▶ **Exercise**
Give again, word for word, every line in the entries below from the line with "- How to reach me thowfeeksalim002@gmail.com" up to and including the line with "- import WebsiteAPI-collection", and no other line.

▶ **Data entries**
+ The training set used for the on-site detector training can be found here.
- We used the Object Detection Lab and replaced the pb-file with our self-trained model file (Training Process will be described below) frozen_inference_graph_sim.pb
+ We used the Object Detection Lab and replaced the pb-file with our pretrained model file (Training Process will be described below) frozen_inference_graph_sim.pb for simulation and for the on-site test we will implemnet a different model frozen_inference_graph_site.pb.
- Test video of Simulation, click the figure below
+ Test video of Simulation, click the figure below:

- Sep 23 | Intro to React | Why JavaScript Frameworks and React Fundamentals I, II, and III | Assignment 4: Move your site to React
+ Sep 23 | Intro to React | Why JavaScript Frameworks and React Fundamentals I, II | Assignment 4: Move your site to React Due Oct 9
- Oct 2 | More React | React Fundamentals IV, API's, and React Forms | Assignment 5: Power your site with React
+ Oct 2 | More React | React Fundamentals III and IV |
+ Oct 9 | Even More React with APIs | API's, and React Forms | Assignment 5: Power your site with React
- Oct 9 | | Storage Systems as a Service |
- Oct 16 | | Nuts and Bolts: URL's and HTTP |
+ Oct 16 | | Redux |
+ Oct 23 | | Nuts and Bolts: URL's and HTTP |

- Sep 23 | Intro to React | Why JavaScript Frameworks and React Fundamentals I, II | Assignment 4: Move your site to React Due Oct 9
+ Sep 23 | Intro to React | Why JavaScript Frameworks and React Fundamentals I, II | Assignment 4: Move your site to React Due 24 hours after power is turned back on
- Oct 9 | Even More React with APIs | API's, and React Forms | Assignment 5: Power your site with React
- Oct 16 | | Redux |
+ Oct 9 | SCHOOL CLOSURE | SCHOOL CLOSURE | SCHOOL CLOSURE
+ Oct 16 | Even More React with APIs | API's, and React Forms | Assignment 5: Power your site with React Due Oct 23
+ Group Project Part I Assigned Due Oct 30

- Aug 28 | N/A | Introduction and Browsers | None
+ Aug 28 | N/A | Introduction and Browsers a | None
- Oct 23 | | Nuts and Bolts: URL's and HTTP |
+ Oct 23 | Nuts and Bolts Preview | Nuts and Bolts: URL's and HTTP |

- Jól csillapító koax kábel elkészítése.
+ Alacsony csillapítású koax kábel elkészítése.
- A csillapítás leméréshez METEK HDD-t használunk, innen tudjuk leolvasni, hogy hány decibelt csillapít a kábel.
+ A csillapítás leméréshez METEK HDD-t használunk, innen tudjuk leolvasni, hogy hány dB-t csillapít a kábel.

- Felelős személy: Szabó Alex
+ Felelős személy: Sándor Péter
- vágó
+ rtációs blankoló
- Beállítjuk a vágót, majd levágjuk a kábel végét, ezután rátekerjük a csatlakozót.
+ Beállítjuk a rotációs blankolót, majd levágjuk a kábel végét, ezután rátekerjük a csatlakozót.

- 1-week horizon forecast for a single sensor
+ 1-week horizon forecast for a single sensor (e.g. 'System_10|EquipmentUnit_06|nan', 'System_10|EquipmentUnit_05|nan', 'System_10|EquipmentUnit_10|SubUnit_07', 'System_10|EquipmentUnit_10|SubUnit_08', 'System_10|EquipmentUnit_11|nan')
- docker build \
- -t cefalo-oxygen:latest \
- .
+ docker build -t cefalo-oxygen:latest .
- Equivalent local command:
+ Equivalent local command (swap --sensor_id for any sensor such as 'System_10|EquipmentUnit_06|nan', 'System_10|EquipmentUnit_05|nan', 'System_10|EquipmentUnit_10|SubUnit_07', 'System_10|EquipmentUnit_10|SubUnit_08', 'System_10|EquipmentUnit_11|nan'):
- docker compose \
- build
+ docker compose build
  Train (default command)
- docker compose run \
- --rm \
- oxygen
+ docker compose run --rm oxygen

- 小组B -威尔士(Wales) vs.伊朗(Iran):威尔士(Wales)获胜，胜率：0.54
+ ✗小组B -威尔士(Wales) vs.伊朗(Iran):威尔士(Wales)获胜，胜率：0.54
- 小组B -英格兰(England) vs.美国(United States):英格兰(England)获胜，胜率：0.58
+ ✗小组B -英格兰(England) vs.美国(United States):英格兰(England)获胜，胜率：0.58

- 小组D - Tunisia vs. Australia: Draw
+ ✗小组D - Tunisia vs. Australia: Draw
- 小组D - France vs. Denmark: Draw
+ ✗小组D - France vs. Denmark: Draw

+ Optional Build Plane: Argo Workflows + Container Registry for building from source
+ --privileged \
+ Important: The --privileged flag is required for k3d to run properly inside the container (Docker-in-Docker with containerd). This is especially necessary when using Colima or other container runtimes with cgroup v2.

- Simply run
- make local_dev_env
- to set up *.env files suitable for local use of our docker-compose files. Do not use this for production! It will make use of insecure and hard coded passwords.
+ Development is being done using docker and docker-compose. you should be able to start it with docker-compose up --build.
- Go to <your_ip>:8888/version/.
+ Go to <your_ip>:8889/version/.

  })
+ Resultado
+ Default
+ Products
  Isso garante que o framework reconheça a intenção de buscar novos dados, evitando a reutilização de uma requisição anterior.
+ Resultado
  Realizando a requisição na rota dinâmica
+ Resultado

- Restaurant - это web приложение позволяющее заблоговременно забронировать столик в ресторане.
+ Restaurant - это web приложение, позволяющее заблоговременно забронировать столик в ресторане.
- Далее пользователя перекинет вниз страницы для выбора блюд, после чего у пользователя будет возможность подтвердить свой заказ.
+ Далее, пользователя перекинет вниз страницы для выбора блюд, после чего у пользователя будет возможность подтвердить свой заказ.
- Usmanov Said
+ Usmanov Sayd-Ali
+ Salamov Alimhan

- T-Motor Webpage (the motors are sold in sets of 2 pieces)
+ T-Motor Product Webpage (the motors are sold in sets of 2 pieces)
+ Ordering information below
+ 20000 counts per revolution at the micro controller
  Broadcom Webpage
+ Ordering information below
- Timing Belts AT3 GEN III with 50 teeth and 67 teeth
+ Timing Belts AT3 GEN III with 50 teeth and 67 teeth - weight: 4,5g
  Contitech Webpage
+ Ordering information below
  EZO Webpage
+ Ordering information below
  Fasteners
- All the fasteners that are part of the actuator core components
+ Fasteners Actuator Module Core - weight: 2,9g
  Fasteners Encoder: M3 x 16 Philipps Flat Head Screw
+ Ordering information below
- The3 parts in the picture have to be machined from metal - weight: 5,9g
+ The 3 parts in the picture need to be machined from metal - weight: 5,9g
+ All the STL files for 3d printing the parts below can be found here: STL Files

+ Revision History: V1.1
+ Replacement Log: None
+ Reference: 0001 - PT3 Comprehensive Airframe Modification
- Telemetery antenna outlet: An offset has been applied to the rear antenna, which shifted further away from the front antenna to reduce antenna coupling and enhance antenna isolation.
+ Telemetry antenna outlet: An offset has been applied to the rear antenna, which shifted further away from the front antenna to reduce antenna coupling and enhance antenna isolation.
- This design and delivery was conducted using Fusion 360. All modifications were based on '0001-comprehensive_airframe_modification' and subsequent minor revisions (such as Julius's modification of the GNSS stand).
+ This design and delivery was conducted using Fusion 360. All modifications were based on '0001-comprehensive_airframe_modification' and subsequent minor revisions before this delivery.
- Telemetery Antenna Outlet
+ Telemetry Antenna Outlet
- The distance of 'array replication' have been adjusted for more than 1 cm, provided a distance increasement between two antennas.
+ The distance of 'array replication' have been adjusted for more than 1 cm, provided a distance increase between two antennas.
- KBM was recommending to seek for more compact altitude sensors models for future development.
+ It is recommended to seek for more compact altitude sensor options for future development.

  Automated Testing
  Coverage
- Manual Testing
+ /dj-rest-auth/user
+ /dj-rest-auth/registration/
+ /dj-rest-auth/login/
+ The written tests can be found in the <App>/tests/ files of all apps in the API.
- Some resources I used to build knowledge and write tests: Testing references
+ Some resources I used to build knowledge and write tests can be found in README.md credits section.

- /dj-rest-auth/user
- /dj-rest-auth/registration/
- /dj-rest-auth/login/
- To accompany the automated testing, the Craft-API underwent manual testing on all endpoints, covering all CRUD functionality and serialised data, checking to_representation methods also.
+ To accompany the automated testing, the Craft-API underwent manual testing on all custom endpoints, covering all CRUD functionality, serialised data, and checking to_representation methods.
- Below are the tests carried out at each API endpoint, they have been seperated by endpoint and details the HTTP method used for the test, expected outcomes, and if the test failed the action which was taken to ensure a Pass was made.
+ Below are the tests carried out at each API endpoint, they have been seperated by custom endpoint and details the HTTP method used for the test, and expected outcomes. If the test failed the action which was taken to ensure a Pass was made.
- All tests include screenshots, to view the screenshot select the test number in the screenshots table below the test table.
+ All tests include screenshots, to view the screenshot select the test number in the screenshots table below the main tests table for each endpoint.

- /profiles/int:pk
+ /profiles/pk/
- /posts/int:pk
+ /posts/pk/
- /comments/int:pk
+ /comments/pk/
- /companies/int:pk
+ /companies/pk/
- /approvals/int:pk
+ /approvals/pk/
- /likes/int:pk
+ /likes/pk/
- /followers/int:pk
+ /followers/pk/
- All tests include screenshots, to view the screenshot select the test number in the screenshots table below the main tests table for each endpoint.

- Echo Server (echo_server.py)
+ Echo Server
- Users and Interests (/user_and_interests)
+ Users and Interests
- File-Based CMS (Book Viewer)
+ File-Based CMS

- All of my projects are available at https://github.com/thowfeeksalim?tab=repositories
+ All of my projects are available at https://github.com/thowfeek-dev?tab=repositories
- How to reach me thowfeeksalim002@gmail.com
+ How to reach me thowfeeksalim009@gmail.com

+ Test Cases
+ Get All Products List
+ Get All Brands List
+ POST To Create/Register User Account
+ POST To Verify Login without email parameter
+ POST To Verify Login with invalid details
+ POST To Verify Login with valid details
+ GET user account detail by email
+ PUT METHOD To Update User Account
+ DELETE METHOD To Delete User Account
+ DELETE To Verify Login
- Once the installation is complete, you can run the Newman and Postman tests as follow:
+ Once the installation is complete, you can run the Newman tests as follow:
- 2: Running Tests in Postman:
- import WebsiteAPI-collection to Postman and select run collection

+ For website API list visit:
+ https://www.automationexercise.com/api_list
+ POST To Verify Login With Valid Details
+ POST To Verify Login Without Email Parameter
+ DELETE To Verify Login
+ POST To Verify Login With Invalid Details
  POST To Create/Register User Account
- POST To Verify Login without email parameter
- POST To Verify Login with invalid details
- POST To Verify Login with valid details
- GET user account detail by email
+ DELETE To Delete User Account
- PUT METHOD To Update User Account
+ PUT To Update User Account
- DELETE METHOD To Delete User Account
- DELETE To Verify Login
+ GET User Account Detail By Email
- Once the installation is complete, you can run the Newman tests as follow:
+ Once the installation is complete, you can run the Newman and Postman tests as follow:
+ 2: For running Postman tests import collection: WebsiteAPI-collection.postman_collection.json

▶ **Solution for this task**
- How to reach me thowfeeksalim002@gmail.com
+ How to reach me thowfeeksalim009@gmail.com

+ Test Cases
+ Get All Products List
+ Get All Brands List
+ POST To Create/Register User Account
+ POST To Verify Login without email parameter
+ POST To Verify Login with invalid details
+ POST To Verify Login with valid details
+ GET user account detail by email
+ PUT METHOD To Update User Account
+ DELETE METHOD To Delete User Account
+ DELETE To Verify Login
- Once the installation is complete, you can run the Newman and Postman tests as follow:
+ Once the installation is complete, you can run the Newman tests as follow:
- 2: Running Tests in Postman:
- import WebsiteAPI-collection to Postman and select run collection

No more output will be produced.